# [What the task requires]
Given the records below, would you repeat exactly the lines that begin at the one containing "position:absolute; top:142px; left:0;" and end at the one containing "display:grid; grid-template-columns:458px 275px", inclusive?

(Screenshot and code edit data)
▬▬▬▬▬▬▬▬▬▬

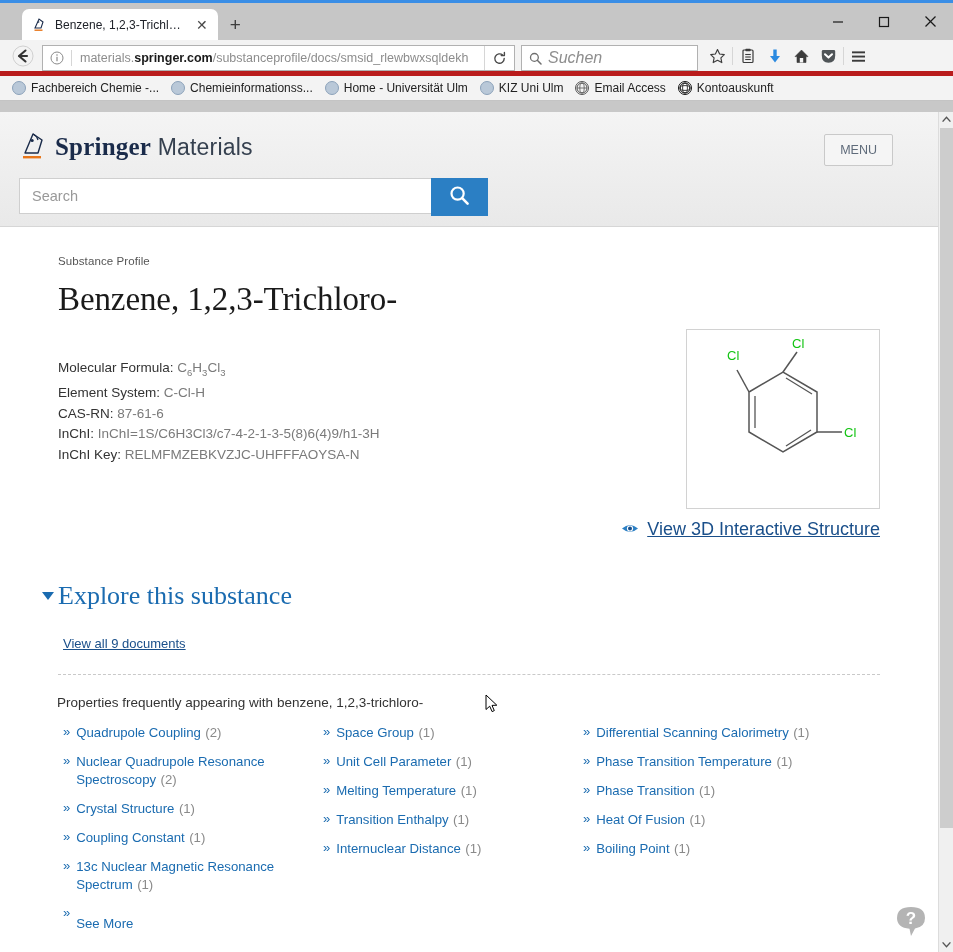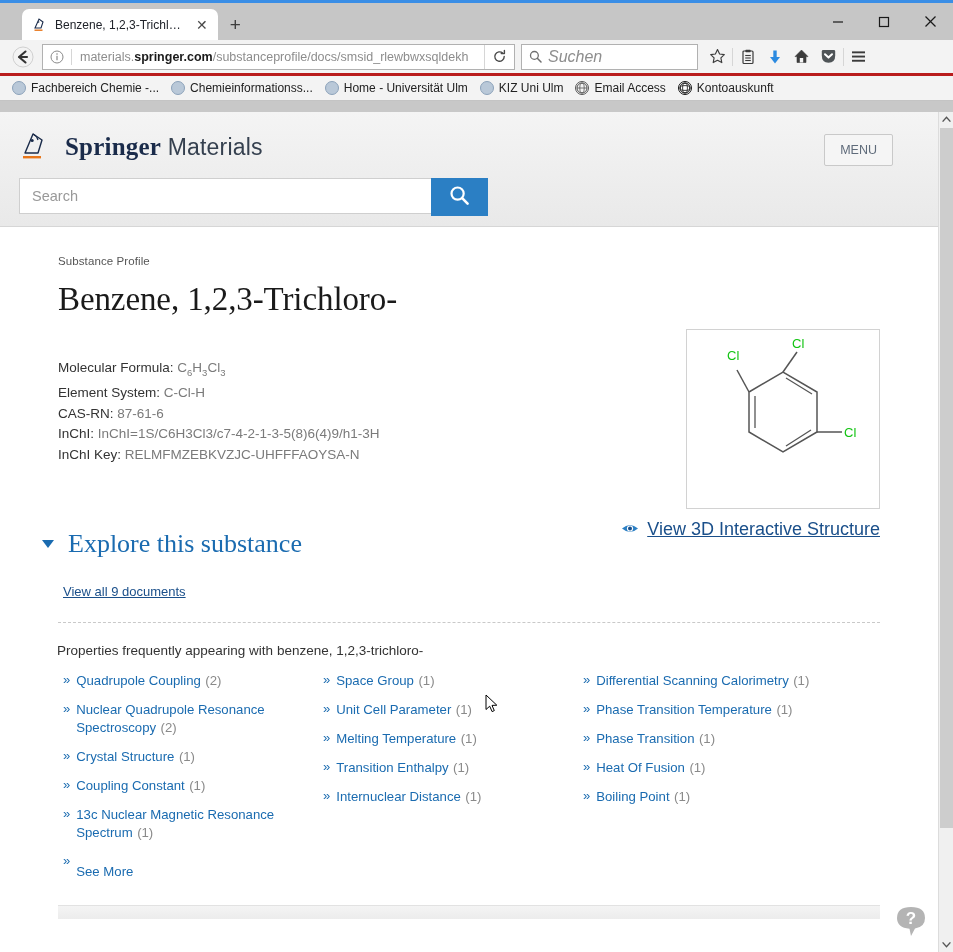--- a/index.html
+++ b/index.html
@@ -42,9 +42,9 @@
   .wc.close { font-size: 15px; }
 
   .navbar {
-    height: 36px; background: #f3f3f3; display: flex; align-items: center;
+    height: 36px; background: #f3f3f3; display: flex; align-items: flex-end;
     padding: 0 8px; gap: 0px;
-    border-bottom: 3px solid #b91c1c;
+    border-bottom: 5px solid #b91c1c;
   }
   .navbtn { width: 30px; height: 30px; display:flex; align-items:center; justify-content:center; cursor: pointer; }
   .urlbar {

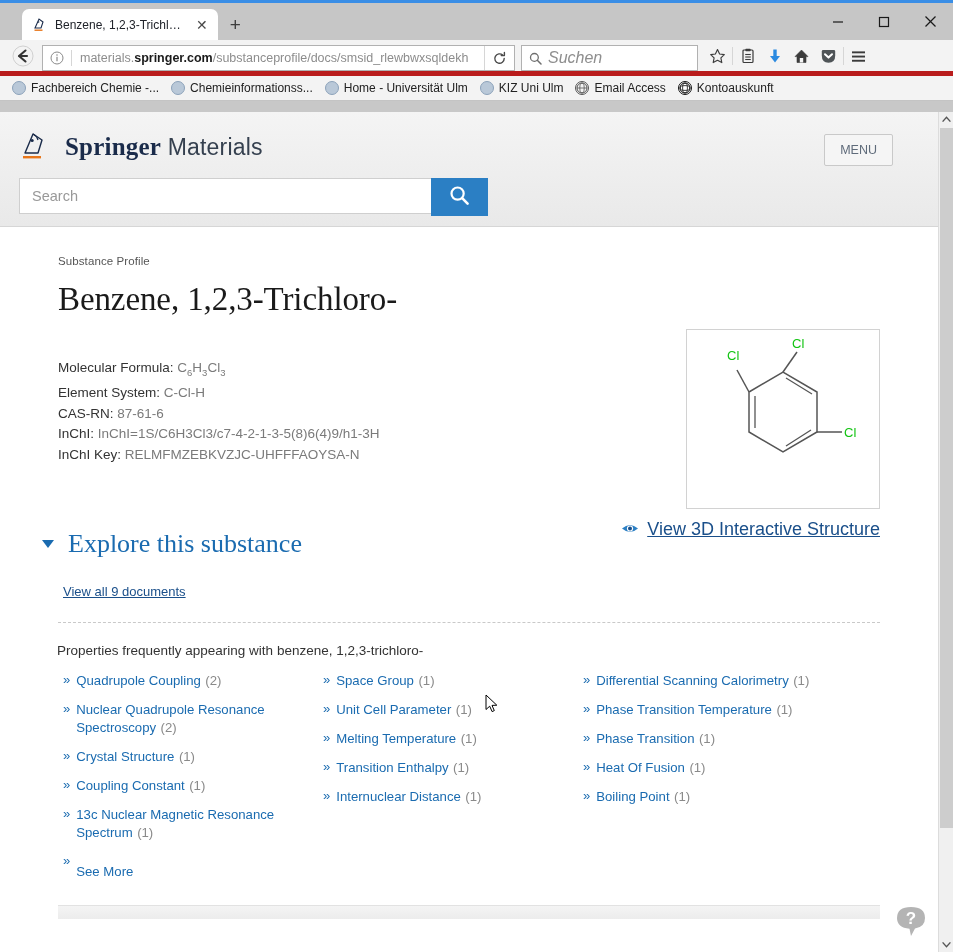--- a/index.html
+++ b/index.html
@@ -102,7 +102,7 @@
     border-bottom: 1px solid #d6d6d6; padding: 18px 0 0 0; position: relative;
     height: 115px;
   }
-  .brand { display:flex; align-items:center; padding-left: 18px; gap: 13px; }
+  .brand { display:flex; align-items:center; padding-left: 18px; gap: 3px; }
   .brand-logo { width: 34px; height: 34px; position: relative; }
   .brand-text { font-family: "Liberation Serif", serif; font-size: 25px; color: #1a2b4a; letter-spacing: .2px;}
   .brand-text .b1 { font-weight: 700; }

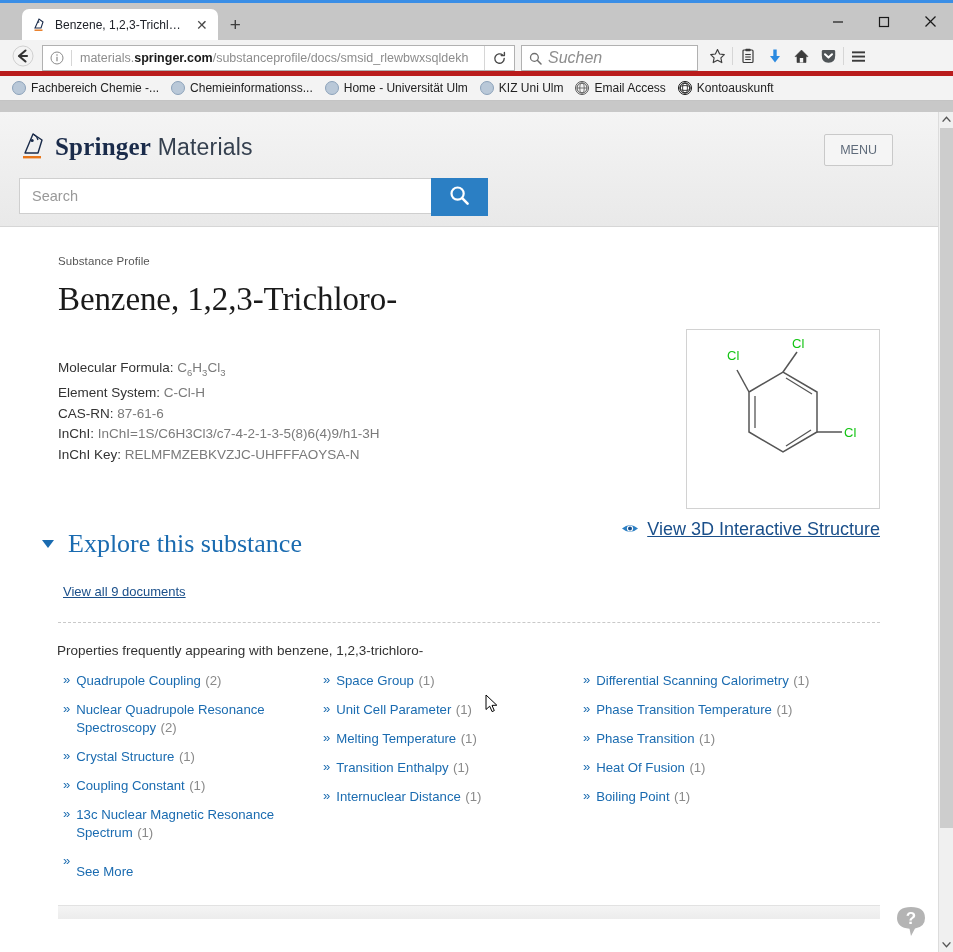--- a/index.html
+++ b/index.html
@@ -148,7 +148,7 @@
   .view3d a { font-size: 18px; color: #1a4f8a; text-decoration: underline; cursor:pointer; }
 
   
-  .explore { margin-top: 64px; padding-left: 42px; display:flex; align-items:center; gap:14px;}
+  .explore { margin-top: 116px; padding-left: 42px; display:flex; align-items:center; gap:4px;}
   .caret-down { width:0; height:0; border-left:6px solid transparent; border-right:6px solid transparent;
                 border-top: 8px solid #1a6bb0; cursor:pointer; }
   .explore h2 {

▬▬▬▬▬▬▬▬▬▬

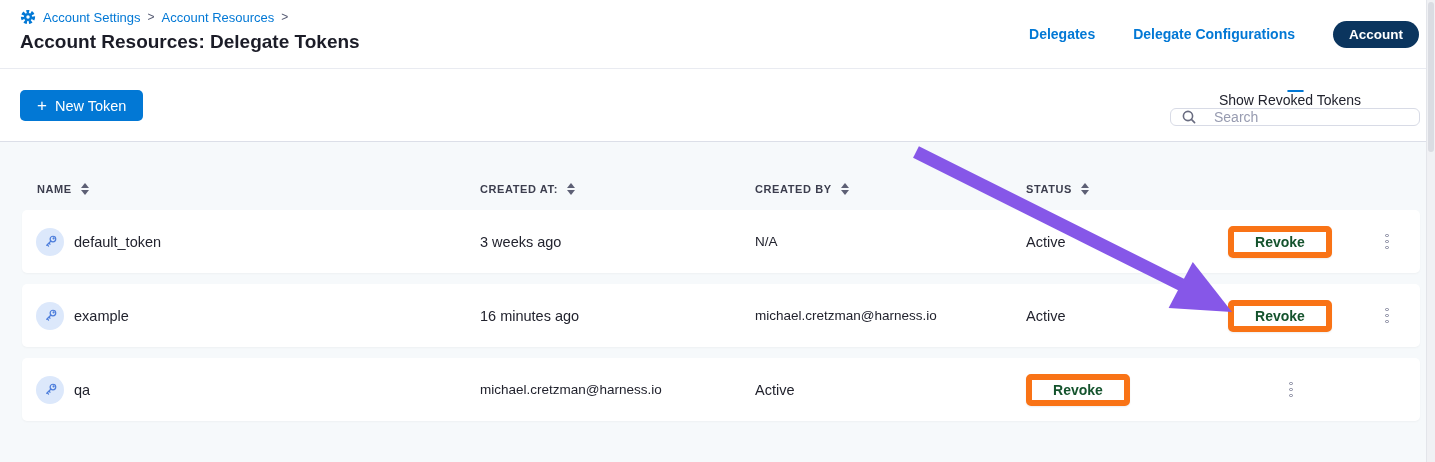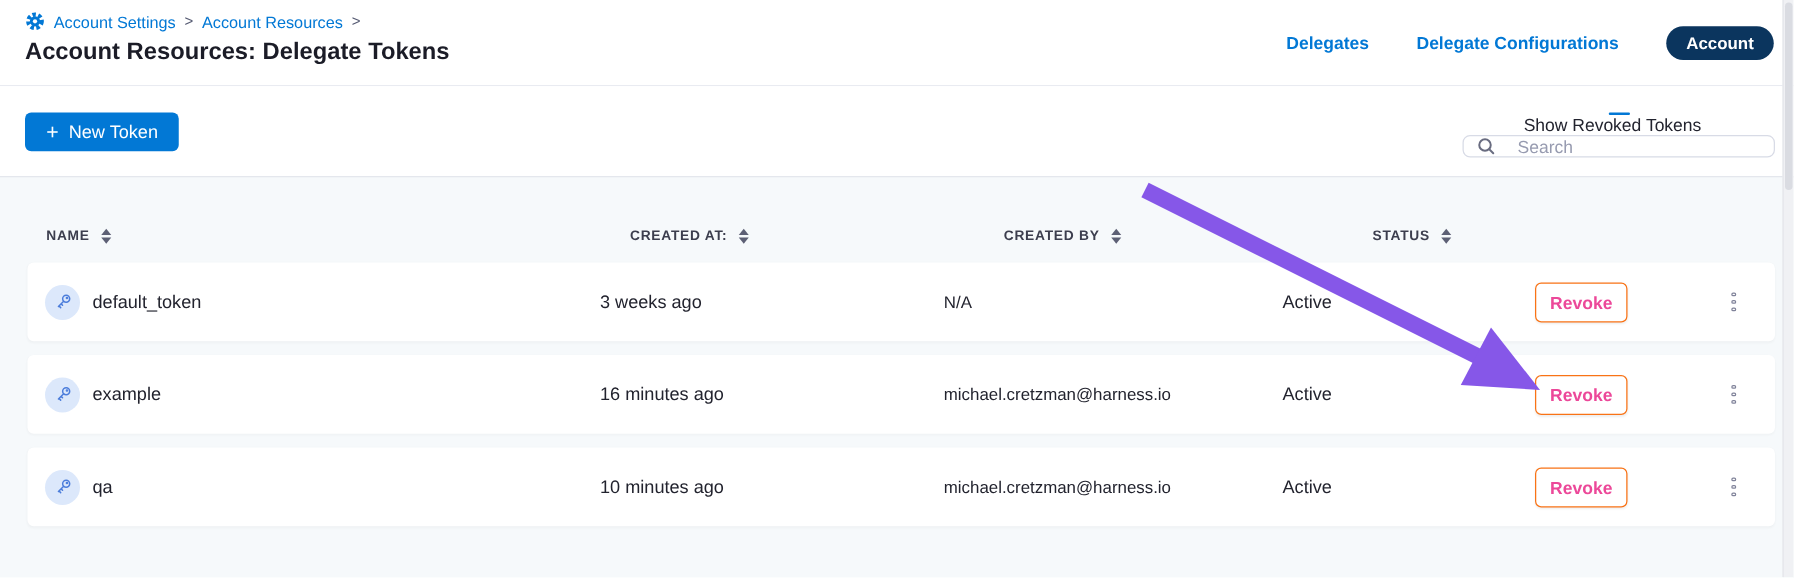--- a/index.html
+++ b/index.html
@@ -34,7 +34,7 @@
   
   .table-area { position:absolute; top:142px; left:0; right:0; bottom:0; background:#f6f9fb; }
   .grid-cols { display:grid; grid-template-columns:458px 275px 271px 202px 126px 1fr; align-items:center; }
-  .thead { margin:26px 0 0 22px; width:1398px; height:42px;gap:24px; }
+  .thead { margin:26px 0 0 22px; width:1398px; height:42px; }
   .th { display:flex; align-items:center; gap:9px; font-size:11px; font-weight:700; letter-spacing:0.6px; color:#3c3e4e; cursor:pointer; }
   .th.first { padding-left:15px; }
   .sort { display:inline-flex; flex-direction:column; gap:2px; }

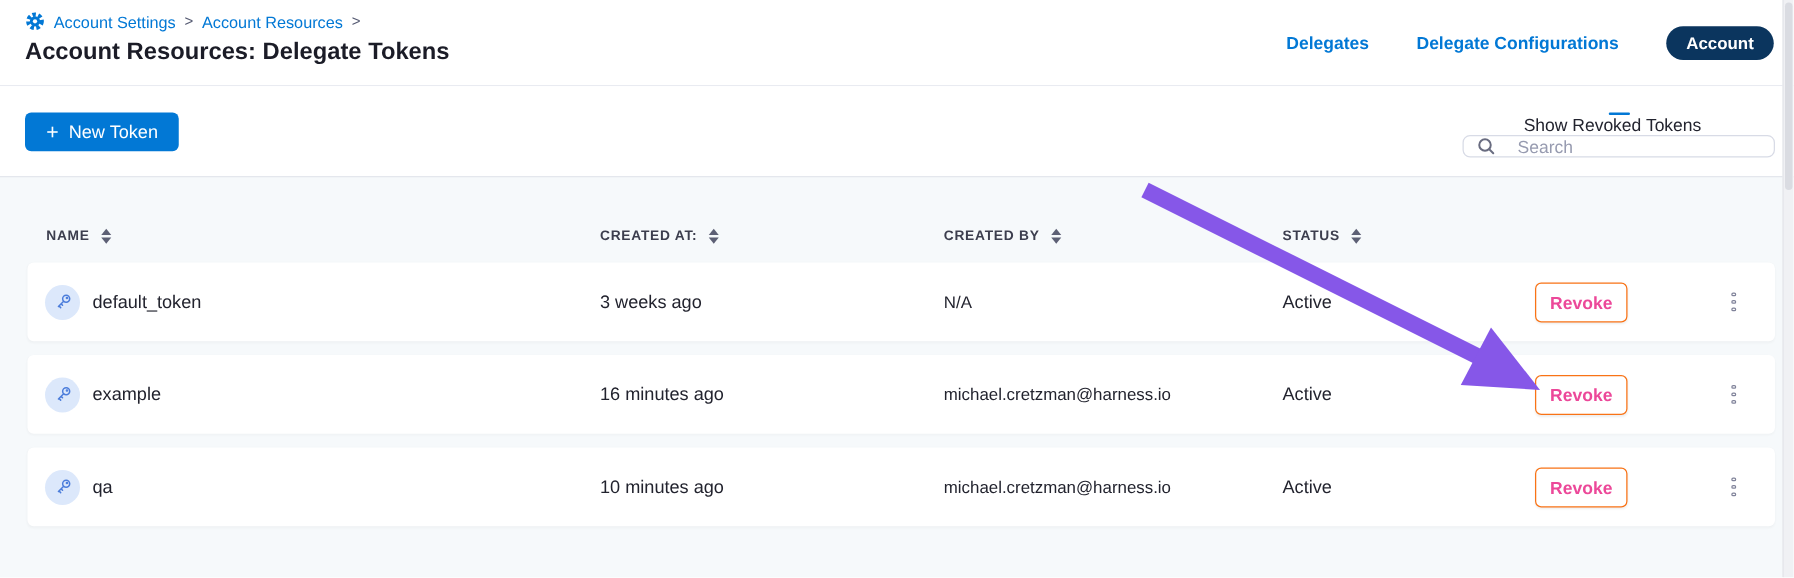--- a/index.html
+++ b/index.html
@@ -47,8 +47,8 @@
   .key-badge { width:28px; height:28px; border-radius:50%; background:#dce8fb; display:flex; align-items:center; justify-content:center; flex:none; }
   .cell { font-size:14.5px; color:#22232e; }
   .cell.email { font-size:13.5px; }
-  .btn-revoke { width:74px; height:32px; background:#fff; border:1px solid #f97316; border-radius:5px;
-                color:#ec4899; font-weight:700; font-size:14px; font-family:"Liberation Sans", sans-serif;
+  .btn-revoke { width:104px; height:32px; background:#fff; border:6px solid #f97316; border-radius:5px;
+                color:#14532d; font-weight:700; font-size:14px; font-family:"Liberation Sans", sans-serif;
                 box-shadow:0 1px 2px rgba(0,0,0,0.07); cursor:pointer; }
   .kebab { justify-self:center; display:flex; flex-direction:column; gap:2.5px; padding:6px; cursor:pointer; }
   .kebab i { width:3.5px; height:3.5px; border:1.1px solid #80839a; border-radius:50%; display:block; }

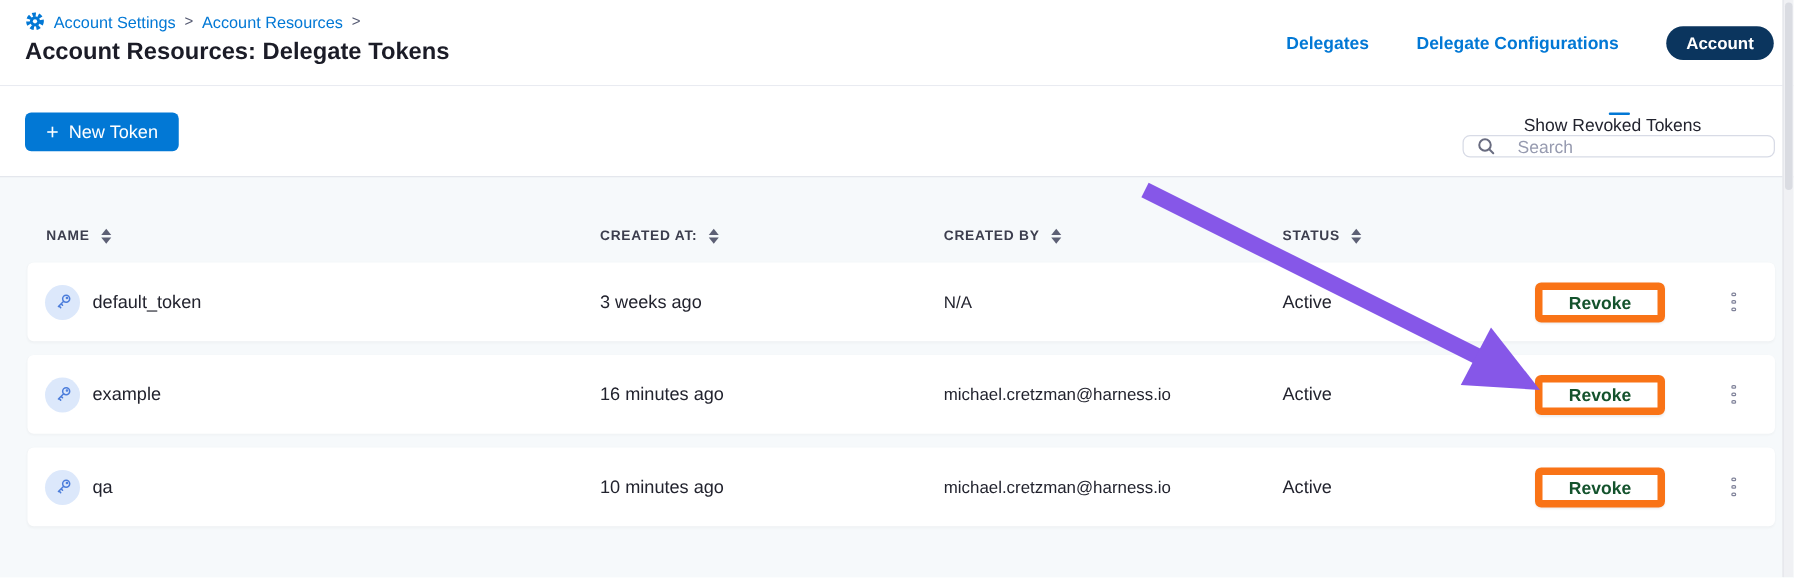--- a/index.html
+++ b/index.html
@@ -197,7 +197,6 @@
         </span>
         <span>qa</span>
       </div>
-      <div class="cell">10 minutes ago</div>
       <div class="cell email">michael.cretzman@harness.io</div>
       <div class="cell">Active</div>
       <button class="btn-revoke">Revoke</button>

▬▬▬▬▬▬▬▬▬▬

# [Answer box]
   .table-area { position:absolute; top:142px; left:0; right:0; bottom:0; background:#f6f9fb; }
   .grid-cols { display:grid; grid-template-columns:458px 275px 271px 202px 126px 1fr; align-items:center; }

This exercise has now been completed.